### WHAT IS NEEDED
Retype only the lines running from the beginning of the entries below to the line with "PHILIPPINES | 201712_%", both included. Do not include pictures.

-*-*-

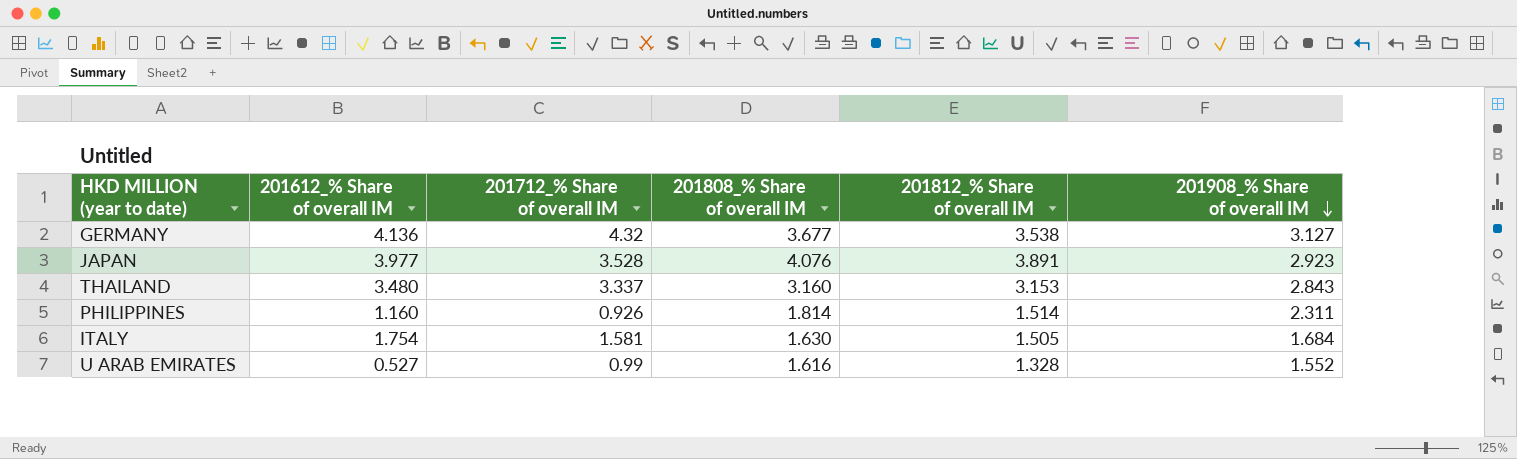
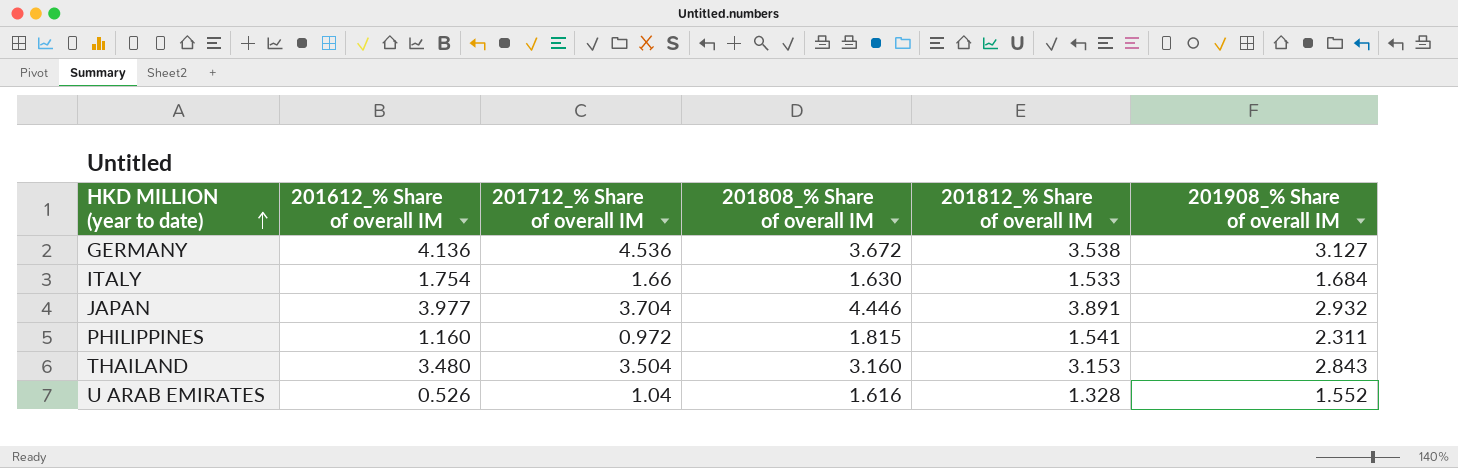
row order: 201908_% Share of overall IM descending -> HKD MILLION (year to date) ascending
GERMANY | 201712_% Share of overall IM: 4.32 -> 4.536
GERMANY | 201808_% Share of overall IM: 3.677 -> 3.672
ITALY | 201712_% Share of overall IM: 1.581 -> 1.66
ITALY | 201812_% Share of overall IM: 1.505 -> 1.533
JAPAN | 201712_% Share of overall IM: 3.528 -> 3.704
JAPAN | 201808_% Share of overall IM: 4.076 -> 4.446
JAPAN | 201908_% Share of overall IM: 2.923 -> 2.932
PHILIPPINES | 201712_% Share of overall IM: 0.926 -> 0.972
PHILIPPINES | 201808_% Share of overall IM: 1.814 -> 1.815
PHILIPPINES | 201812_% Share of overall IM: 1.514 -> 1.541
THAILAND | 201712_% Share of overall IM: 3.337 -> 3.504
U ARAB EMIRATES | 201612_% Share of overall IM: 0.527 -> 0.526
U ARAB EMIRATES | 201712_% Share of overall IM: 0.99 -> 1.04

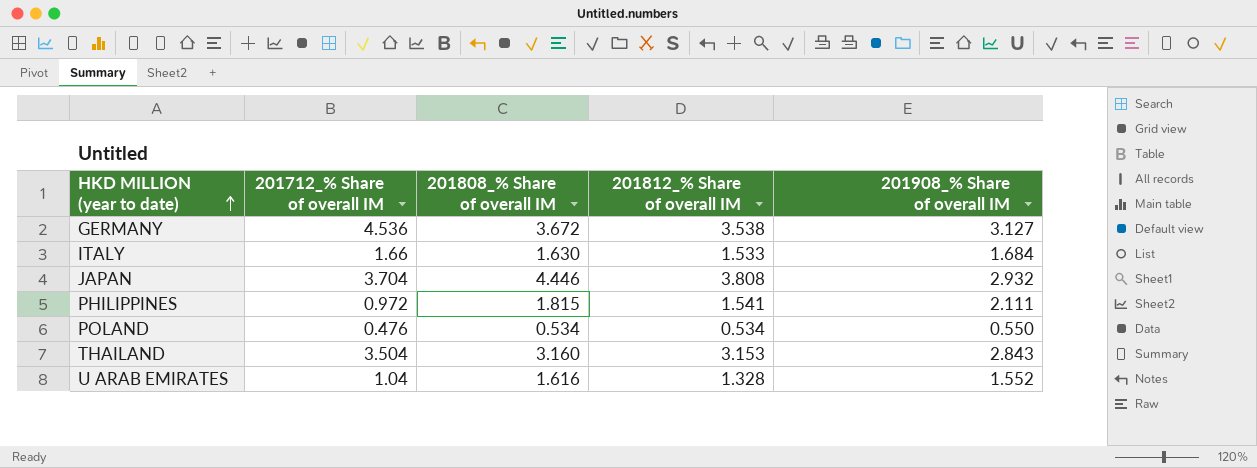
column 201612_% Share of overall IM | position: 2 -> none
JAPAN | 201812_% Share of overall IM: 3.891 -> 3.808
PHILIPPINES | 201908_% Share of overall IM: 2.311 -> 2.111
row POLAND: none -> 0.476 | 0.534 | 0.534 | 0.550

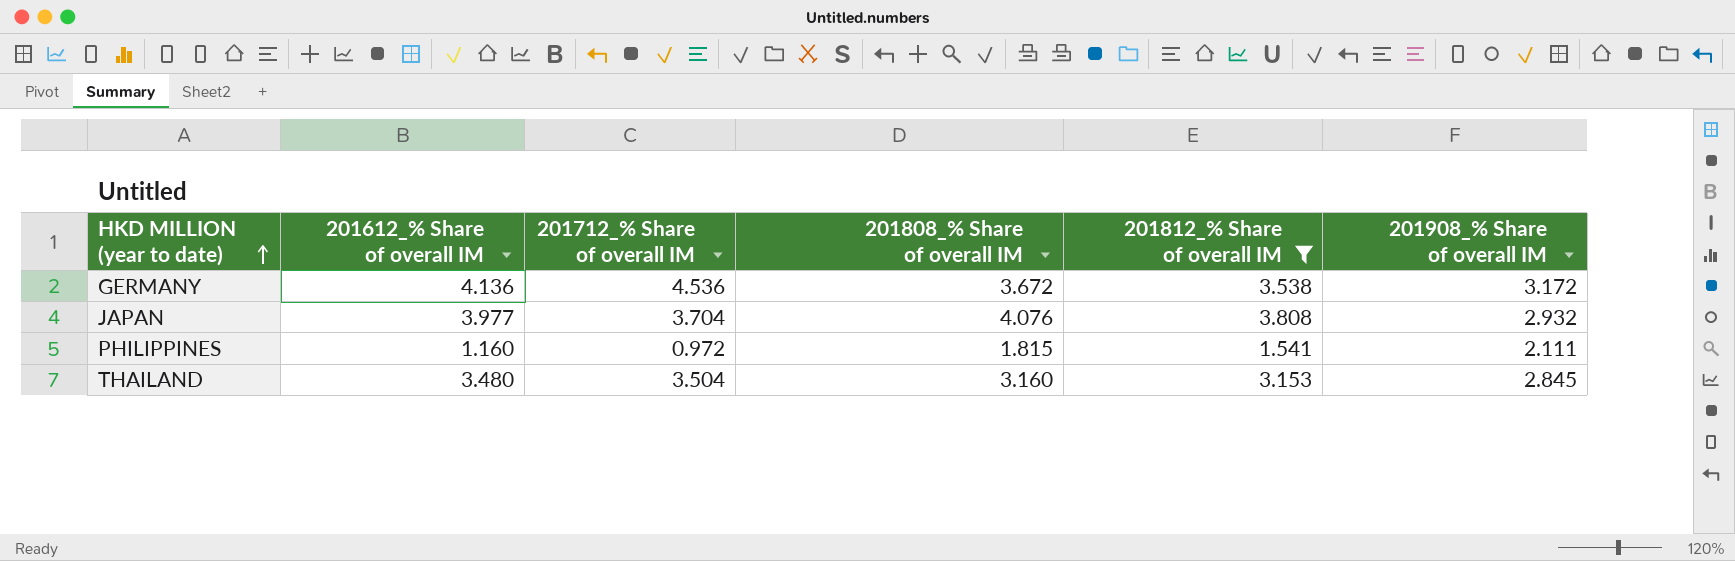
filter: none -> 201812_% Share of overall IM >= 1.541
column 201612_% Share of overall IM | position: none -> 2
GERMANY | 201908_% Share of overall IM: 3.127 -> 3.172
JAPAN | 201808_% Share of overall IM: 4.446 -> 4.076
THAILAND | 201908_% Share of overall IM: 2.843 -> 2.845

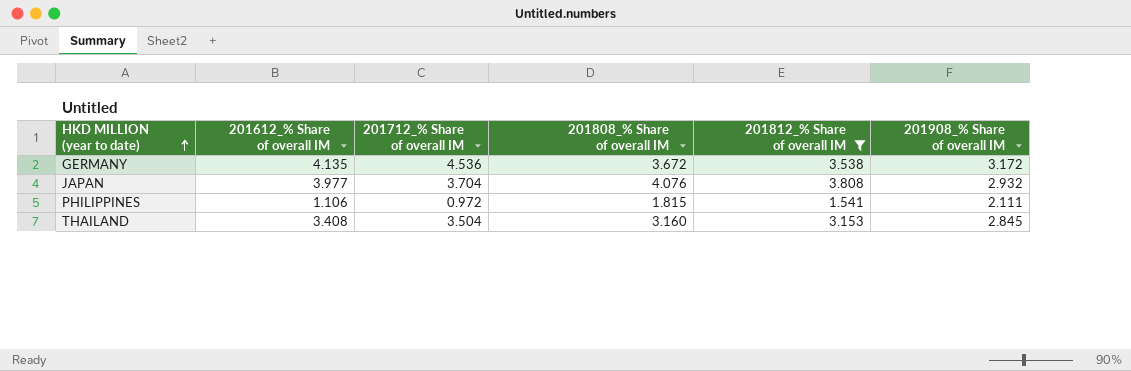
GERMANY | 201612_% Share of overall IM: 4.136 -> 4.135
PHILIPPINES | 201612_% Share of overall IM: 1.160 -> 1.106
THAILAND | 201612_% Share of overall IM: 3.480 -> 3.408

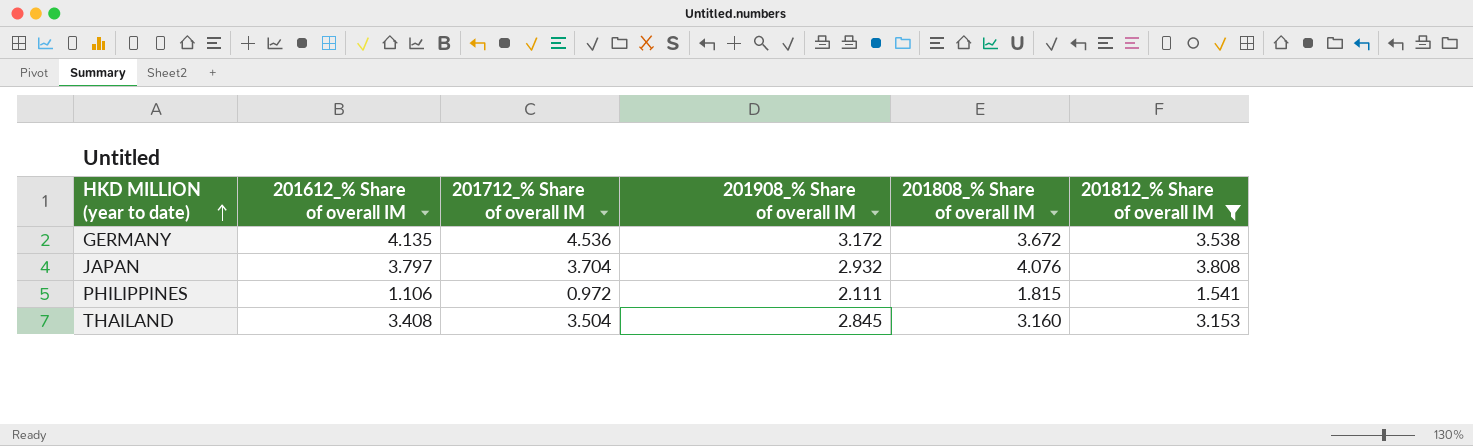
column 201908_% Share of overall IM | position: 6 -> 4
JAPAN | 201612_% Share of overall IM: 3.977 -> 3.797

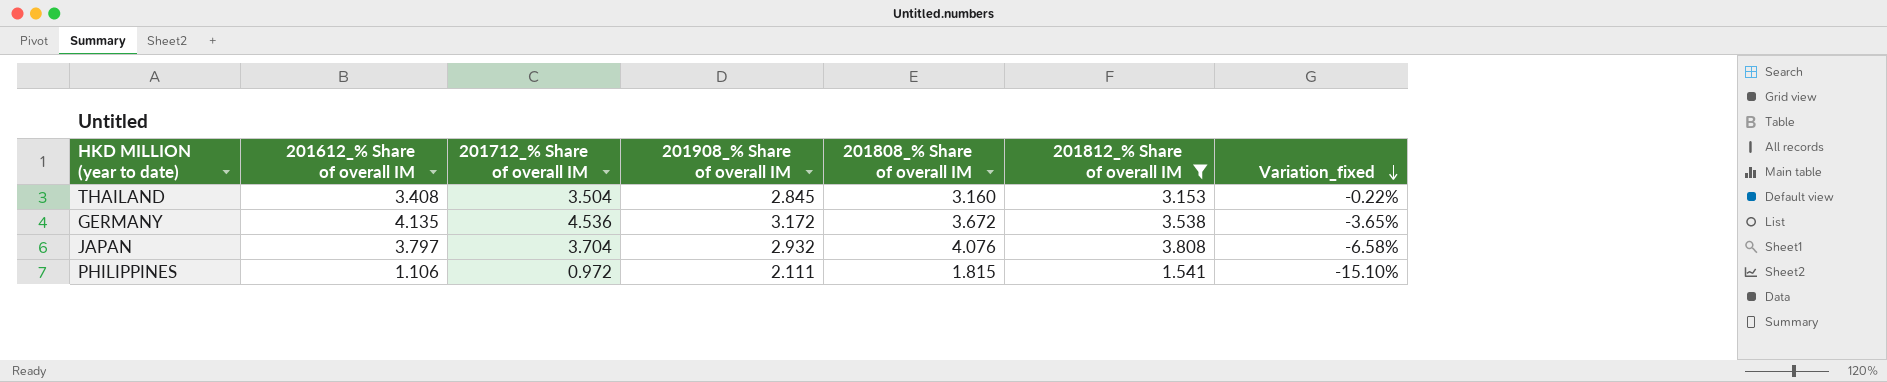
row order: HKD MILLION (year to date) ascending -> Variation_fixed descending
column Variation_fixed | formula: none -> ([201812_% Share of overall IM] - [201808_% Share of overall IM]) / [201808_% Share of overall IM]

-*-*-

### WRITTEN RESPONSE
row order: 201908_% Share of overall IM descending -> HKD MILLION (year to date) ascending
GERMANY | 201712_% Share of overall IM: 4.32 -> 4.536
GERMANY | 201808_% Share of overall IM: 3.677 -> 3.672
ITALY | 201712_% Share of overall IM: 1.581 -> 1.66
ITALY | 201812_% Share of overall IM: 1.505 -> 1.533
JAPAN | 201712_% Share of overall IM: 3.528 -> 3.704
JAPAN | 201808_% Share of overall IM: 4.076 -> 4.446
JAPAN | 201908_% Share of overall IM: 2.923 -> 2.932
PHILIPPINES | 201712_% Share of overall IM: 0.926 -> 0.972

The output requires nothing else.